And the Iranian consulate in Kandahar city has recently donated more than 1,000 books to the local Women's Affairs Department, with promises that it will soon open literacy and computer centers for women throughout the city.

After the initial rush, which saw millions of Afghan refugees coming back home from Iran and Pakistan, the trickle continues. Over 50,000 Afghan refugees have returned home from Pakistan since the resumption of UN-assisted repatriation programme in March. 400,000 are expected to do so by the end of the year. Meanwhile, "in a bid to entice Afghan refugees in Pakistan back home, Kabul has announced it is building homes in six or seven Afghan provinces for about 48 thousand families in 2005."

Afghanistan's independent media is thriving in a climate freer than anything experienced before in country's recent history.

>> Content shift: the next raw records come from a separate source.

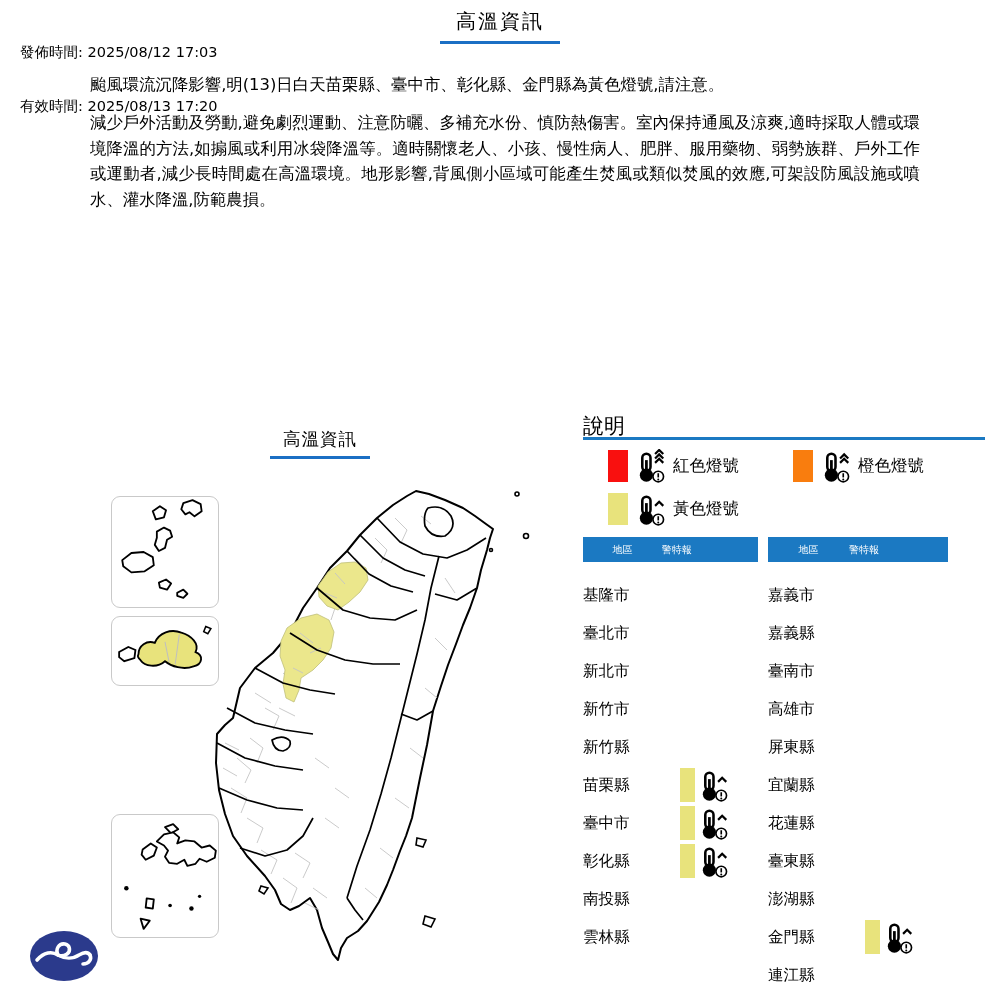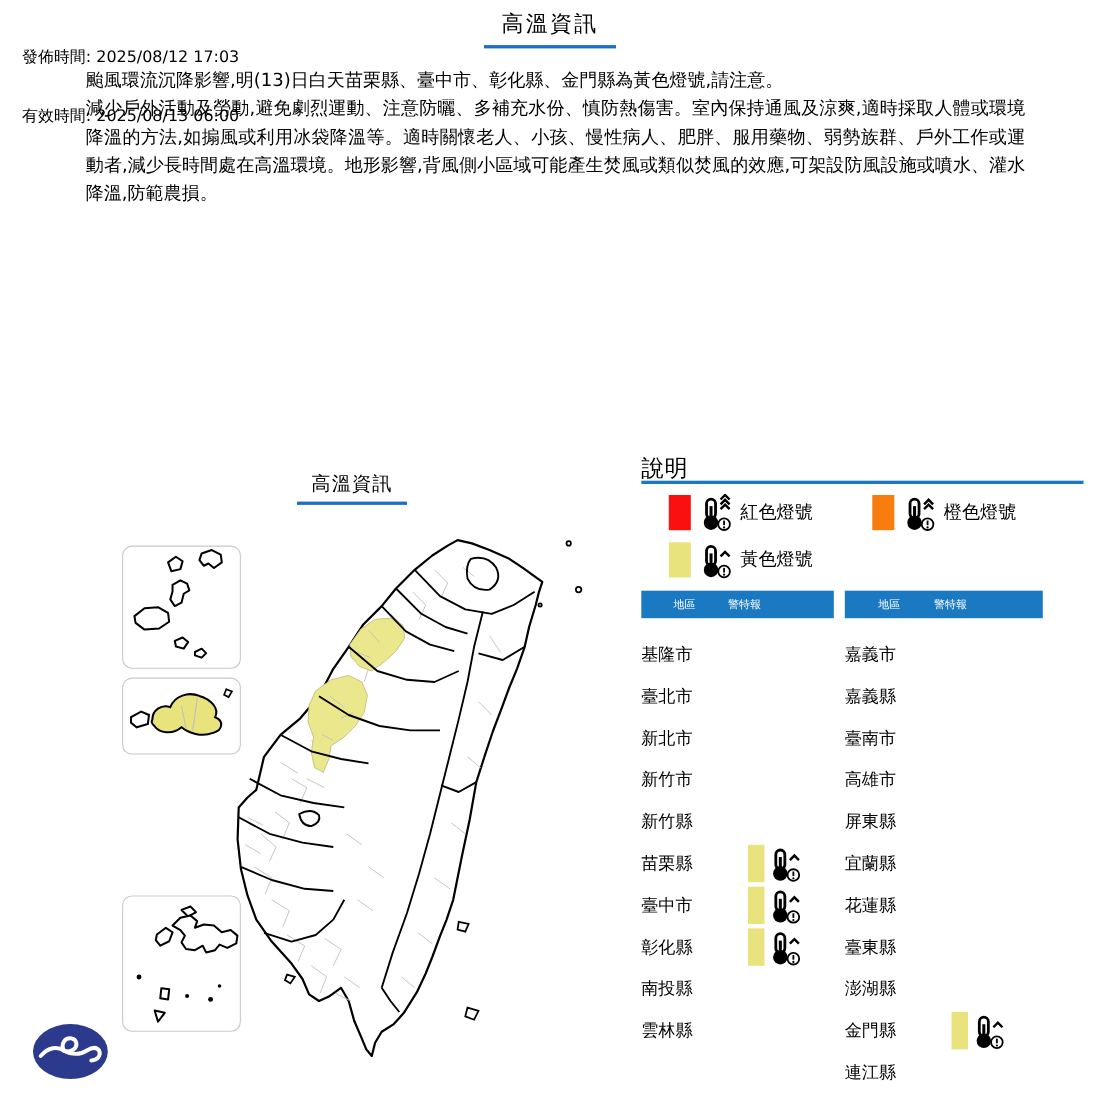--- a/index.html
+++ b/index.html
@@ -8,21 +8,21 @@
 
   
   .pub{position:absolute;left:20px;top:7px;font-size:14.5px;line-height:18px;white-space:pre;}
   .title-wrap{position:absolute;left:0;right:0;top:8px;text-align:center;}
   .page-title{display:inline-block;font-size:20px;letter-spacing:2px;padding:0 16px 6px;
               border-bottom:3px solid #1B6FC4;}
 
   
   .advisory{position:absolute;left:78px;top:60px;width:854px;font-size:16.4px;
             line-height:25.8px;text-align:justify;}
-  .advisory p{margin:0;}
+  .advisory p{margin:12px;}
 
   
   .map-title{position:absolute;left:270px;top:427px;width:100px;text-align:center;
              font-size:17.5px;letter-spacing:1px;padding-bottom:5px;border-bottom:3px solid #1B6FC4;}
   .inset{position:absolute;background:#fff;border:1px solid #C9C9C9;border-radius:9px;box-sizing:border-box;}
   #inset-matsu{left:111px;top:496px;width:108px;height:112px;}
   #inset-kinmen{left:111px;top:616px;width:108px;height:70px;}
   #inset-penghu{left:111px;top:814px;width:108px;height:124px;}
   .inset svg{width:100%;height:100%;display:block;}
   #taiwan-map{position:absolute;left:195px;top:458px;width:350px;height:545px;}
@@ -55,21 +55,21 @@
   
   #cwa-logo{position:absolute;left:28px;top:930px;}
 </style>
 </head>
 <body>
 
 <div class="page">
 
   <div class="pub">
     <div>發佈時間: 2025/08/12 17:03</div>
-    <div>有效時間: 2025/08/13 06:00</div>
+    <div>有效時間: 2025/08/13 17:20</div>
   </div>
 
   <div class="title-wrap">
     <span class="page-title">高溫資訊</span>
   </div>
 
   <div class="advisory">
     <p>颱風環流沉降影響,明(13)日白天苗栗縣、臺中市、彰化縣、金門縣為黃色燈號,請注意。</p>
     <p>減少戶外活動及勞動,避免劇烈運動、注意防曬、多補充水份、慎防熱傷害。室內保持通風及涼爽,適時採取人體或環境降溫的方法,如搧風或利用冰袋降溫等。適時關懷老人、小孩、慢性病人、肥胖、服用藥物、弱勢族群、戶外工作或運動者,減少長時間處在高溫環境。地形影響,背風側小區域可能產生焚風或類似焚風的效應,可架設防風設施或噴水、灌水降溫,防範農損。</p>
   </div>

Afghan TV has just undergone modernization: "The Afghan National Television... switched over to a new digital system. The conversion from analogue to a digital system took two years and was finalised with financial assistance of $7.44 million from the government of Japan."

Read this story of Afghanistan's new must-see TV:
A bearded man from the bazaar is whisked into a barber shop, where he's given a shave and a slick haircut. After a facial, he visits fashion boutiques.

In a few tightly edited minutes of television, the humble bricklayer is transformed into an Afghan metrosexual, complete with jeans, sweater, suede jacket, and sunglasses.

It may sound like standard reality TV fare in the West, but it's edgy in Afghanistan. Tolo TV aired the show only once.

But in a pop culture as barren as the mountains here, Tolo's mix of MTV-style shows and hard-hitting news programs has turned the up-and-coming network into an entertainment oasis.

Today, it's a kind of must-see TV that has government officials leaving work early to catch their favorite show. But it's also a lightning rod for Afghan critics who see the station as a threat to the country's Islamic values.
Some programming, however, aims to combine entertainment with more serious messages:
On the outskirts of the Afghan capital Kabul, Daud Maqsoudi and several other men and women were sitting around, talking about village reconstruction.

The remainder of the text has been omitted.